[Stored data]
------------------------------

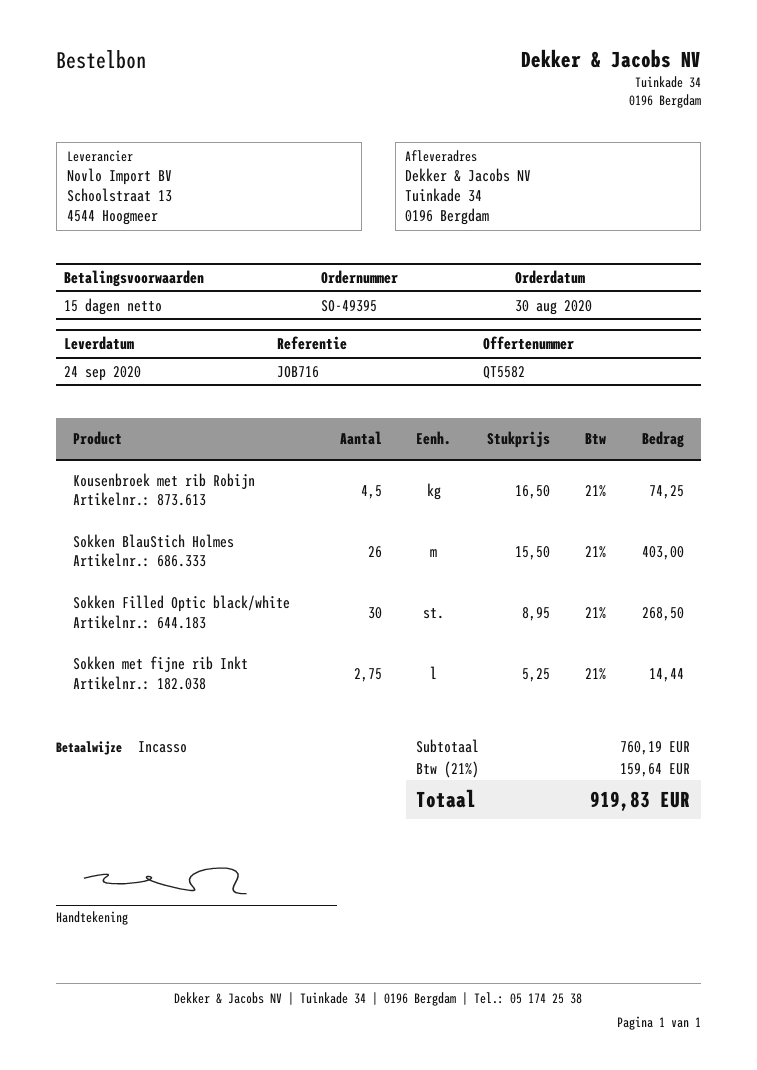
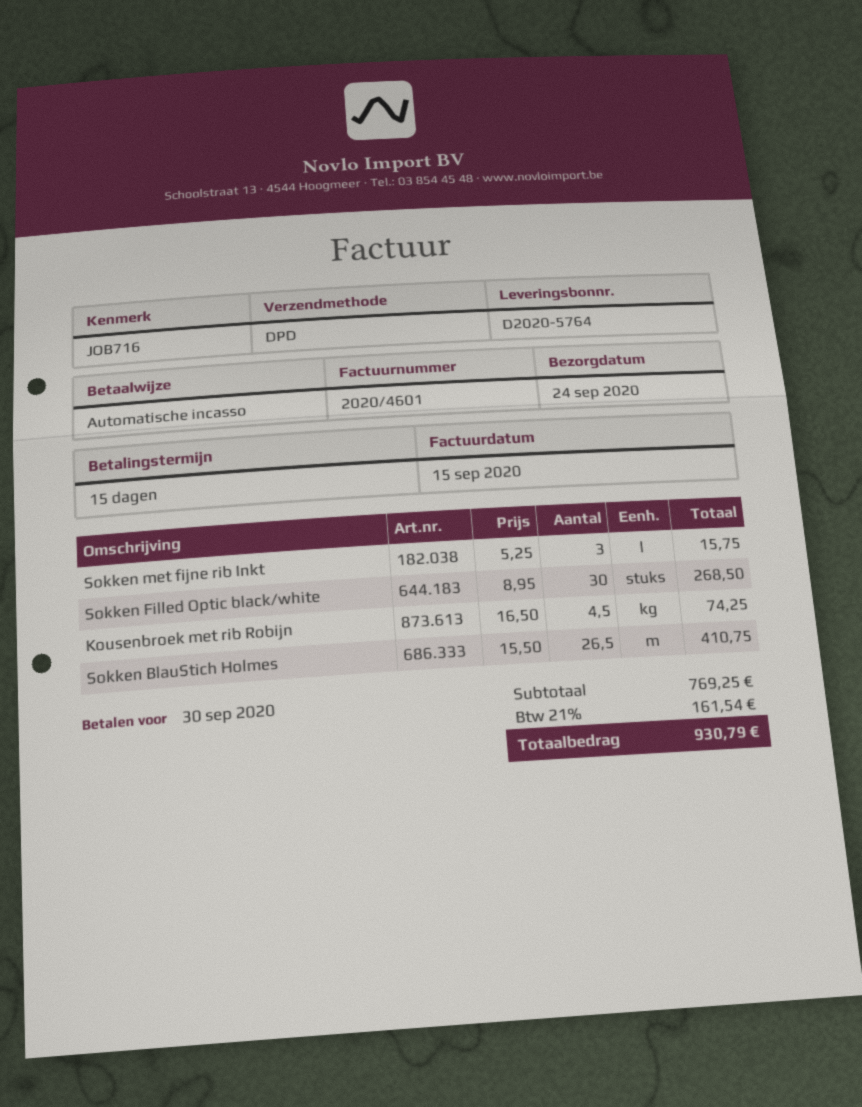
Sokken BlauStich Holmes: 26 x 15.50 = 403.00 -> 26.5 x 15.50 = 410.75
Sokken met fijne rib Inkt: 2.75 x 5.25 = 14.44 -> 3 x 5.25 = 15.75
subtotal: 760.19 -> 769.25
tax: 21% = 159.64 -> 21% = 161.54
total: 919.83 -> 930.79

------------------------------

[AIM OF THE EXERCISE] The task requires that every line above be transcribed exactly, without the images.

[RESULT FOR THIS TASK]
Sokken BlauStich Holmes: 26 x 15.50 = 403.00 -> 26.5 x 15.50 = 410.75
Sokken met fijne rib Inkt: 2.75 x 5.25 = 14.44 -> 3 x 5.25 = 15.75
subtotal: 760.19 -> 769.25
tax: 21% = 159.64 -> 21% = 161.54
total: 919.83 -> 930.79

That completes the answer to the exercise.